Material supplied below:
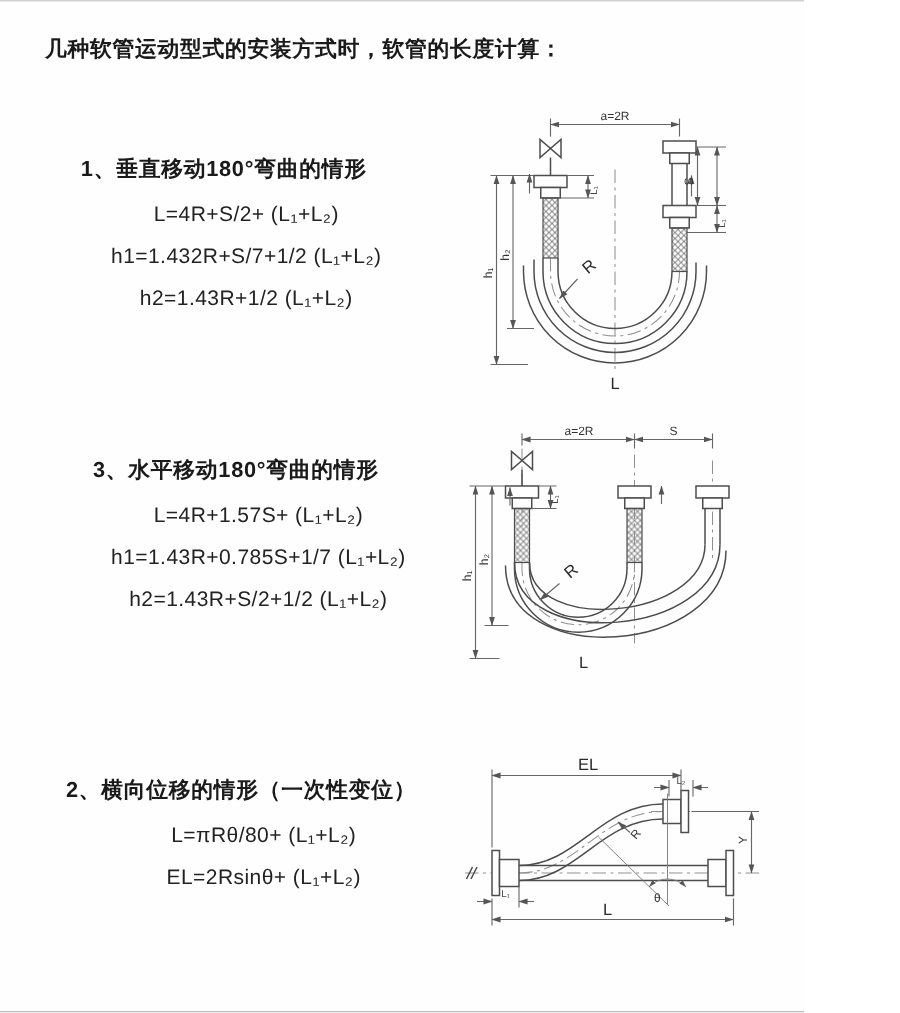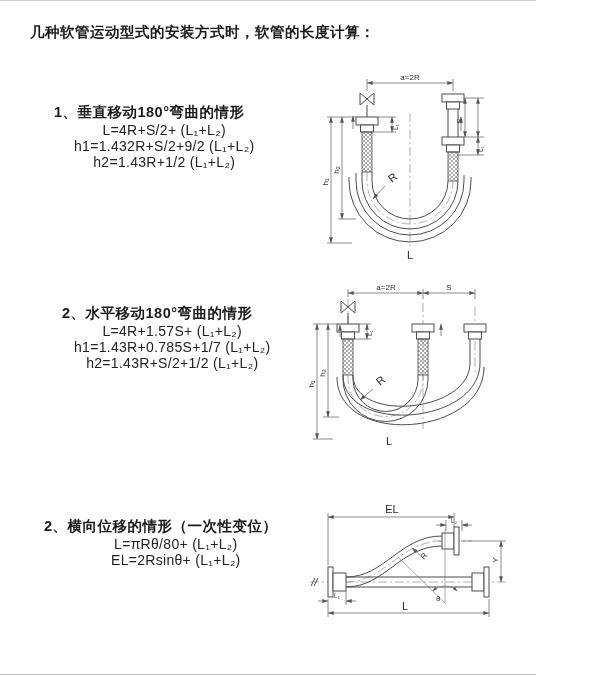--- a/index.html
+++ b/index.html
@@ -1,21 +1,21 @@
 <!DOCTYPE html>
 <html><head>
 <meta charset="utf-8">
 <style>
   html,body{margin:0;padding:0;background:#fff;}
   .page{position:relative;width:536px;height:675px;background:#fefefe;overflow:hidden;
         font-family:"Liberation Sans",sans-serif;border-top:1px solid #cfcfcf;border-bottom:1px solid #bdbdbd;box-sizing:border-box;}
   .doc-title{position:absolute;left:30px;top:22px;font-size:14.5px;font-weight:700;color:#1a1a1a;letter-spacing:.5px;}
   .text-block{position:absolute;left:44px;color:#1a1a1a;text-align:center;}
   .sec-heading{font-size:14.5px;font-weight:700;letter-spacing:.5px;}
-  .formula{font-size:14px;padding-left:30px;letter-spacing:.3px;color:#222;white-space:nowrap;}
+  .formula{font-size:14px;padding-left:30px;margin-top:12px;letter-spacing:.3px;color:#222;white-space:nowrap;}
   .diag{position:absolute;}
   
   .pl{stroke:#4d4d4d;stroke-width:1;fill:none;}
   .fl{stroke:#4d4d4d;stroke-width:1;fill:#fefefe;}
   .cl{stroke:#8f8f8f;stroke-width:.7;fill:none;stroke-dasharray:9 3 2 3;}
   .dm{stroke:#666;stroke-width:.75;fill:none;}
   .cons{stroke:#777;stroke-width:.6;fill:none;}
   .lbl{fill:#333;font-size:8px;font-family:"Liberation Sans",sans-serif;}
   .lbl-big{fill:#2a2a2a;font-size:11px;font-family:"Liberation Sans",sans-serif;}
   .lbl-sm{fill:#444;font-size:6.5px;font-family:"Liberation Sans",sans-serif;}
@@ -23,26 +23,26 @@
 </head>
 <body>
 
 <div class="page">
 
   <div class="doc-title">几种软管运动型式的安装方式时，软管的长度计算：</div>
 
   <div class="text-block" style="top:102px;">
     <div class="sec-heading">1、垂直移动180°弯曲的情形</div>
     <div class="formula">L=4R+S/2+ (L₁+L₂)</div>
-    <div class="formula">h1=1.432R+S/2+9/2 (L₁+L₂)</div>
+    <div class="formula">h1=1.432R+S/7+1/2 (L₁+L₂)</div>
     <div class="formula">h2=1.43R+1/2 (L₁+L₂)</div>
   </div>
 
   <div class="text-block" style="top:303px;">
-    <div class="sec-heading">2、水平移动180°弯曲的情形</div>
+    <div class="sec-heading">3、水平移动180°弯曲的情形</div>
     <div class="formula">L=4R+1.57S+ (L₁+L₂)</div>
     <div class="formula">h1=1.43R+0.785S+1/7 (L₁+L₂)</div>
     <div class="formula">h2=1.43R+S/2+1/2 (L₁+L₂)</div>
   </div>
 
   <div class="text-block" style="top:516px;">
     <div class="sec-heading">2、横向位移的情形（一次性变位）</div>
     <div class="formula">L=πRθ/80+ (L₁+L₂)</div>
     <div class="formula">EL=2Rsinθ+ (L₁+L₂)</div>
   </div>

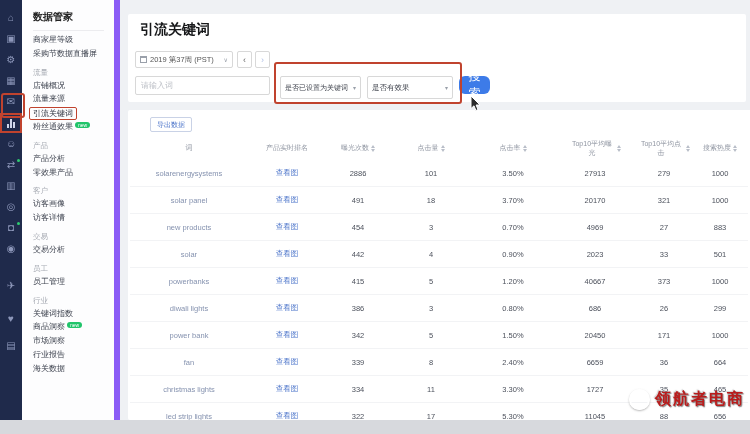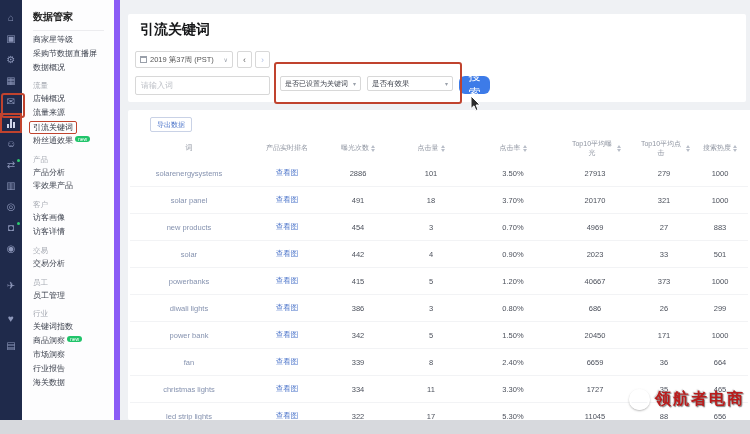--- a/index.html
+++ b/index.html
@@ -50,21 +50,21 @@
   .caret{color:#9aa0aa;font-size:6px;flex:0 0 auto;}
   .nav-btn{position:absolute;top:37px;width:15px;height:17px;box-sizing:border-box;border:1px solid #d8d8d8;
     border-radius:2px;background:#fff;display:flex;align-items:center;justify-content:center;
     font-size:9px;color:#666;cursor:pointer;}
   .nav-prev{left:109px;}
   .nav-next{left:127px;color:#aebfe4;}
   .kw-input{position:absolute;left:7px;top:62px;width:135px;height:19px;box-sizing:border-box;
     border:1px solid #d8d8d8;border-radius:2px;padding:0 5px;font-size:8px;color:#333;outline:none;
     font-family:inherit;}
   .kw-input::placeholder{color:#bcbfc6;}
-  .sel{position:absolute;top:62px;height:15px;padding:0 4px;cursor:pointer;justify-content:space-between;}
+  .sel{position:absolute;top:62px;height:23px;padding:0 4px;cursor:pointer;justify-content:space-between;}
   .sel .txt{white-space:nowrap;overflow:hidden;color:#3b3f49;}
   .sel1{left:152px;width:81px;font-size:7px;}
   .sel2{left:239px;width:86px;font-size:7.5px;}
   .search-btn{position:absolute;left:331px;top:62px;width:31px;height:18px;background:#3d7be8;border:none;
     border-radius:6px;color:#fff;font-size:12px;display:flex;align-items:center;justify-content:center;
     cursor:pointer;font-family:inherit;}
   .annot{position:absolute;border:2px solid #c0432e;border-radius:3px;pointer-events:none;}
   .annot-filters{left:146px;top:48px;width:184px;height:38px;}
   .annot-rail{left:1px;top:93px;width:20px;height:21px;z-index:5;}
   
@@ -124,21 +124,20 @@
     <div class="rail-icon">♥</div>
     <div class="rail-icon">▤</div>
   </div>
 
 <div class="sidebar">
   <div class="sb-title">数据管家</div>
   <div id="sb-list">
       <div class="sb-divider"></div>
       <div class="sb-item"><span class="lbl">商家星等级</span></div>
       <div class="sb-item"><span class="lbl">采购节数据直播屏</span></div>
-      <div class="sb-item"><span class="lbl">数据概况</span></div>
       <div class="sb-section">流量</div>
       <div class="sb-item"><span class="lbl">店铺概况</span></div>
       <div class="sb-item"><span class="lbl">流量来源</span></div>
       <div class="sb-item active"><span class="lbl">引流关键词</span></div>
       <div class="sb-item"><span class="lbl">粉丝通效果</span><span class="sb-badge">new</span></div>
       <div class="sb-section">产品</div>
       <div class="sb-item"><span class="lbl">产品分析</span></div>
       <div class="sb-item"><span class="lbl">零效果产品</span></div>
       <div class="sb-section">客户</div>
       <div class="sb-item"><span class="lbl">访客画像</span></div>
End of Material supplied.
■ Exercise aim ■
Write the records out again exactly as shown above, keeping no pictures.

■ Answer to this exercise ■
--- a/index.html
+++ b/index.html
@@ -1,21 +1,21 @@
 <!DOCTYPE html>
 <html><head>
 <meta charset="utf-8">
 <style>
   html,body{margin:0;padding:0;background:#fff;}
   .page{position:relative;width:536px;height:675px;background:#fefefe;overflow:hidden;
         font-family:"Liberation Sans",sans-serif;border-top:1px solid #cfcfcf;border-bottom:1px solid #bdbdbd;box-sizing:border-box;}
   .doc-title{position:absolute;left:30px;top:22px;font-size:14.5px;font-weight:700;color:#1a1a1a;letter-spacing:.5px;}
   .text-block{position:absolute;left:44px;color:#1a1a1a;text-align:center;}
   .sec-heading{font-size:14.5px;font-weight:700;letter-spacing:.5px;}
-  .formula{font-size:14px;padding-left:30px;letter-spacing:.3px;color:#222;white-space:nowrap;}
+  .formula{font-size:14px;padding-left:30px;margin-top:12px;letter-spacing:.3px;color:#222;white-space:nowrap;}
   .diag{position:absolute;}
   
   .pl{stroke:#4d4d4d;stroke-width:1;fill:none;}
   .fl{stroke:#4d4d4d;stroke-width:1;fill:#fefefe;}
   .cl{stroke:#8f8f8f;stroke-width:.7;fill:none;stroke-dasharray:9 3 2 3;}
   .dm{stroke:#666;stroke-width:.75;fill:none;}
   .cons{stroke:#777;stroke-width:.6;fill:none;}
   .lbl{fill:#333;font-size:8px;font-family:"Liberation Sans",sans-serif;}
   .lbl-big{fill:#2a2a2a;font-size:11px;font-family:"Liberation Sans",sans-serif;}
   .lbl-sm{fill:#444;font-size:6.5px;font-family:"Liberation Sans",sans-serif;}
@@ -23,26 +23,26 @@
 </head>
 <body>
 
 <div class="page">
 
   <div class="doc-title">几种软管运动型式的安装方式时，软管的长度计算：</div>
 
   <div class="text-block" style="top:102px;">
     <div class="sec-heading">1、垂直移动180°弯曲的情形</div>
     <div class="formula">L=4R+S/2+ (L₁+L₂)</div>
-    <div class="formula">h1=1.432R+S/2+9/2 (L₁+L₂)</div>
+    <div class="formula">h1=1.432R+S/7+1/2 (L₁+L₂)</div>
     <div class="formula">h2=1.43R+1/2 (L₁+L₂)</div>
   </div>
 
   <div class="text-block" style="top:303px;">
-    <div class="sec-heading">2、水平移动180°弯曲的情形</div>
+    <div class="sec-heading">3、水平移动180°弯曲的情形</div>
     <div class="formula">L=4R+1.57S+ (L₁+L₂)</div>
     <div class="formula">h1=1.43R+0.785S+1/7 (L₁+L₂)</div>
     <div class="formula">h2=1.43R+S/2+1/2 (L₁+L₂)</div>
   </div>
 
   <div class="text-block" style="top:516px;">
     <div class="sec-heading">2、横向位移的情形（一次性变位）</div>
     <div class="formula">L=πRθ/80+ (L₁+L₂)</div>
     <div class="formula">EL=2Rsinθ+ (L₁+L₂)</div>
   </div>

--- a/index.html
+++ b/index.html
@@ -50,21 +50,21 @@
   .caret{color:#9aa0aa;font-size:6px;flex:0 0 auto;}
   .nav-btn{position:absolute;top:37px;width:15px;height:17px;box-sizing:border-box;border:1px solid #d8d8d8;
     border-radius:2px;background:#fff;display:flex;align-items:center;justify-content:center;
     font-size:9px;color:#666;cursor:pointer;}
   .nav-prev{left:109px;}
   .nav-next{left:127px;color:#aebfe4;}
   .kw-input{position:absolute;left:7px;top:62px;width:135px;height:19px;box-sizing:border-box;
     border:1px solid #d8d8d8;border-radius:2px;padding:0 5px;font-size:8px;color:#333;outline:none;
     font-family:inherit;}
   .kw-input::placeholder{color:#bcbfc6;}
-  .sel{position:absolute;top:62px;height:15px;padding:0 4px;cursor:pointer;justify-content:space-between;}
+  .sel{position:absolute;top:62px;height:23px;padding:0 4px;cursor:pointer;justify-content:space-between;}
   .sel .txt{white-space:nowrap;overflow:hidden;color:#3b3f49;}
   .sel1{left:152px;width:81px;font-size:7px;}
   .sel2{left:239px;width:86px;font-size:7.5px;}
   .search-btn{position:absolute;left:331px;top:62px;width:31px;height:18px;background:#3d7be8;border:none;
     border-radius:6px;color:#fff;font-size:12px;display:flex;align-items:center;justify-content:center;
     cursor:pointer;font-family:inherit;}
   .annot{position:absolute;border:2px solid #c0432e;border-radius:3px;pointer-events:none;}
   .annot-filters{left:146px;top:48px;width:184px;height:38px;}
   .annot-rail{left:1px;top:93px;width:20px;height:21px;z-index:5;}
   
@@ -124,21 +124,20 @@
     <div class="rail-icon">♥</div>
     <div class="rail-icon">▤</div>
   </div>
 
 <div class="sidebar">
   <div class="sb-title">数据管家</div>
   <div id="sb-list">
       <div class="sb-divider"></div>
       <div class="sb-item"><span class="lbl">商家星等级</span></div>
       <div class="sb-item"><span class="lbl">采购节数据直播屏</span></div>
-      <div class="sb-item"><span class="lbl">数据概况</span></div>
       <div class="sb-section">流量</div>
       <div class="sb-item"><span class="lbl">店铺概况</span></div>
       <div class="sb-item"><span class="lbl">流量来源</span></div>
       <div class="sb-item active"><span class="lbl">引流关键词</span></div>
       <div class="sb-item"><span class="lbl">粉丝通效果</span><span class="sb-badge">new</span></div>
       <div class="sb-section">产品</div>
       <div class="sb-item"><span class="lbl">产品分析</span></div>
       <div class="sb-item"><span class="lbl">零效果产品</span></div>
       <div class="sb-section">客户</div>
       <div class="sb-item"><span class="lbl">访客画像</span></div>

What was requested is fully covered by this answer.